Now to the class forum. Read their arguments (Keller here and Bilton here) and weigh in. Can Twitter make you stupid? What does this mean for our capacity to communicate? What are the implications for journalism?
To keep it simple this week, just add your comments in the comments section of this post.
I think that some of the best journalist haven’t always necessarily studied journalism, but they are passionate about certain life topics which makes for a good journalist. So as for videos or photos taken by citizens such as the photo from a 2009 protest could and should be given an award if it is of good quality and lives up to journalistic standards, despite the fact the person may not be a professional journalism.

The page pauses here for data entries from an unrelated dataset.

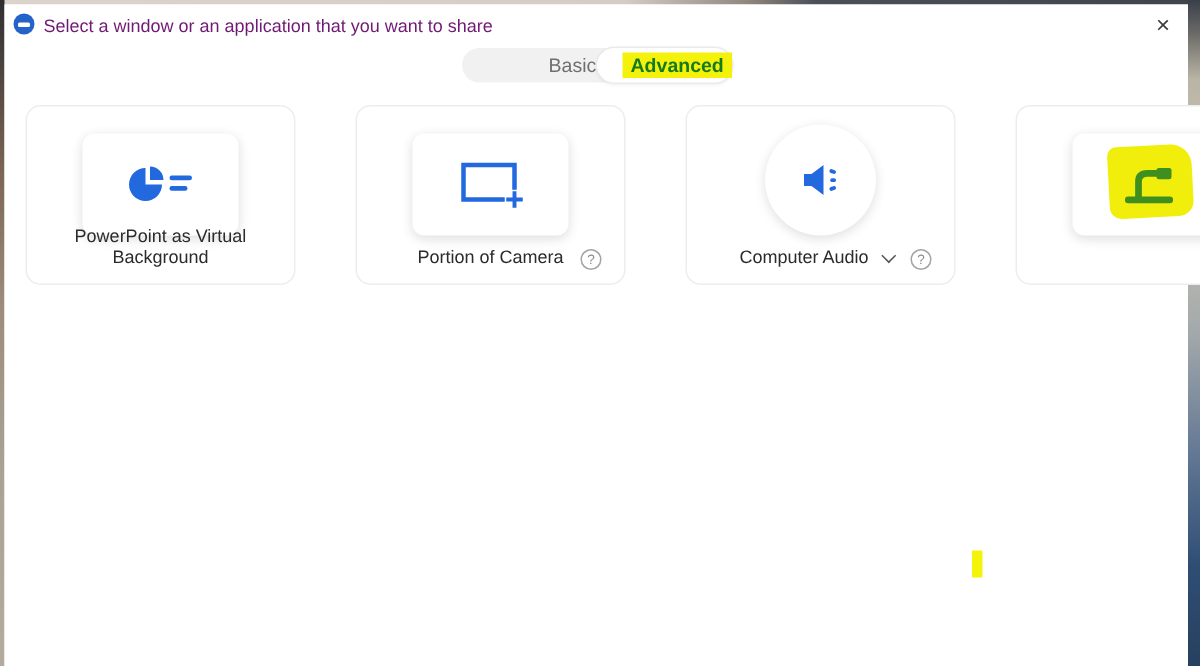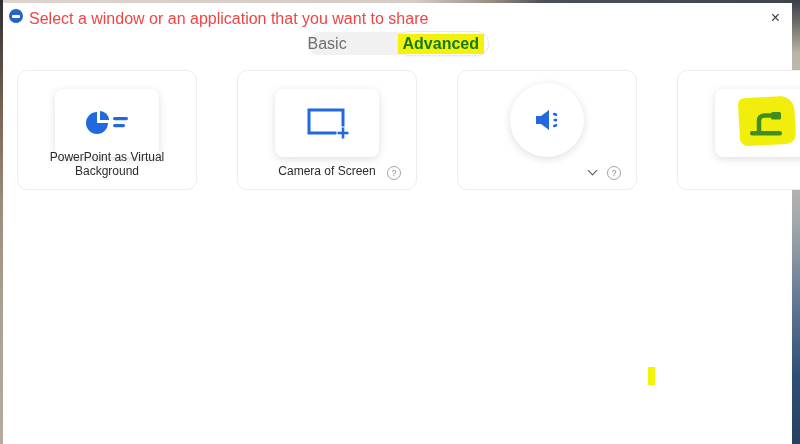--- a/index.html
+++ b/index.html
@@ -16,28 +16,28 @@
   .edge-right { position:absolute; top:0; right:0; width:8px; height:100%;
     background:linear-gradient(to bottom,#3a3f49 0%,#6a6a67 5%,#bab5a6 12%,#c7c2b2 30%,#a3a9ab 50%,#5c7391 70%,#2f4d74 85%,#27405f 100%); }
 
   .dialog { position:absolute; left:3px; top:3px; right:8px; bottom:0; background:#fff; }
 
   .titlebar { position:relative; height:30px; }
   .app-icon { position:absolute; left:6px; top:6px; width:14px; height:14px;
     border-radius:50%; background:#2563c9; }
   .app-icon::after { content:""; position:absolute; left:3px; top:6px; width:8px; height:2.5px;
     background:#fff; border-radius:1px; }
-  .dialog-title { position:absolute; left:26px; top:7px; font-size:16px; color:#ef4444;text-align:center; }
+  .dialog-title { position:absolute; left:26px; top:7px; font-size:12px; color:#701a75;text-align:center; }
   .close-btn { position:absolute; right:12px; top:7px; font-size:16px; line-height:16px;
     color:#3c3c3c; cursor:pointer; }
 
   .tabs { position:absolute; left:50%; transform:translateX(-50%); top:29px;
     width:180px; height:23px; background:#f1f1f2; border-radius:12px; display:flex; }
-  .tab { flex:1; display:flex; align-items:center; justify-content:flex-start;
-    font-size:16px; color:#6f6f6f; cursor:pointer; }
+  .tab { flex:1; display:flex; align-items:center; justify-content:flex-end;
+    font-size:13px; color:#6f6f6f; cursor:pointer; }
   .tab.selected { background:#fff; border-radius:12px;
     box-shadow:0 0 0 1px #eaeaea, 0 1px 3px rgba(0,0,0,.10); }
   .hl-text { background:#f4f10a; color:#157a1d; font-weight:bold; padding:1px 5px; }
 
   .cards { position:absolute; left:14px; top:67px; display:grid;
     grid-template-columns:repeat(4,180px); grid-auto-rows:120px; column-gap:15px; row-gap:10px;gap:40px; }
   .card { position:relative; width:180px; height:120px; background:#fff;
     border:1px solid #ededed; border-radius:10px; cursor:pointer; }
   .tile { position:absolute; left:50%; transform:translateX(-50%); top:18px;
     width:104px; height:68px; background:#fff; border-radius:8px;
@@ -102,33 +102,34 @@
       <div class="card">
         <div class="tile">
           <svg width="46" height="36" viewBox="0 0 46 36">
             <rect x="5" y="5" width="34" height="23" fill="none" stroke="#2268df" stroke-width="3"></rect>
             <line x1="39" y1="21.5" x2="39" y2="34.5" stroke="#fff" stroke-width="6"></line>
             <line x1="32.5" y1="28" x2="45.5" y2="28" stroke="#fff" stroke-width="6"></line>
             <line x1="39" y1="22.5" x2="39" y2="33.5" stroke="#2268df" stroke-width="2.6"></line>
             <line x1="33.5" y1="28" x2="44.5" y2="28" stroke="#2268df" stroke-width="2.6"></line>
           </svg>
         </div>
-        <div class="card-label">Camera of Screen</div>
+        <div class="card-label">Portion of Camera</div>
         <div class="help-icon">?</div>
       </div>
 
       <div class="card">
         <div class="tile circle">
           <svg width="30" height="30" viewBox="0 0 30 30">
             <polygon points="4,11 9,11 17,5 17,25 9,19 4,19" fill="#2268df"></polygon>
             <rect x="21" y="8" width="4.5" height="2.6" rx="1.3" fill="#2268df" transform="rotate(18 23 9)"></rect>
             <rect x="21.5" y="13.8" width="3.8" height="2.6" rx="1.3" fill="#2268df"></rect>
             <rect x="21" y="19.4" width="4.5" height="2.6" rx="1.3" fill="#2268df" transform="rotate(-18 23 21)"></rect>
           </svg>
         </div>
+        <div class="card-label shift-left">Computer Audio</div>
         <div class="chevron-icon"></div>
         <div class="help-icon">?</div>
       </div>
 
 
       <div class="card">
         <div class="tile">
           <div class="yellow-blob"></div>
           <svg width="44" height="32" viewBox="0 0 44 32" style="position:relative;z-index:2">
             <rect x="5" y="24" width="32" height="4.5" rx="2" fill="#3f8f1f"></rect>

Again, I feel that it would be okay to give out presitgious awards such as the Polk Awards to non-journalists or citizen journalists, so long as their work is professional, tasteful and adhere to professional journalism standards. However, I think these awards should be very strict on this ideas because if they start to be lenient on whether or not a recepient of these awards provides work that is up to par with journalism standards, then the whole journalism community could lose its credibility, which is one of the most important aspects to journalism, a journalists credibility.
More and more people are publishing content through the use of blogs, videos, and other means. Some of this content citizen journalistic in nature and this content is on the rise. I doubt anyone would argue with that. But whether it is a good thing is a constant source of debate in and out of the traditional newsroom.
One of the main concerns with citizen journalism is that they are not held to the Society of Professional Journalists Professional Code of Ethics as the majority of traditional journalists are. So, it is possible that the facts of the story may not be fairly checked, the way the citizen journalist got the information may not be ethical, etc.
But what if the Polk Awards and other prestigious awards were a way to reward citizen journalists for following those professional standards? In this way, we would be upholding high standards by giving out rewards instead of punitively punishing them for going against traditional journalism standards. It’s more positive and it seems like a much more sustainable option considering how little control we have over citizen journalism and the fact that control will probably continue to decrease. It’s very similar the Five Guys secret shopper program. Instead of being there to punish employees for bad behavior, the secret shoppers are there to reward employees for positive behavior. The employees strive for excellence and Five Guys has to worry less about catching employees doing something wrong and then punishing them after the fact.
But, it is still the responsibility of the main new organizations and those giving out awards to double-check the facts. For example PDA’s blog points out in it’s article Anonymous video of Neda Aghan-Soltan’s death wins Polk award that the BBC and other new organizations, when using user-generated content, check and rate it by experts. Only this way, can we truly rely on the accuracy of the content.
So, my opinion is that non-journalists should be given the Polk awards or other prestigious rewards as long as they adhere to the high professional standards that traditional journalists do.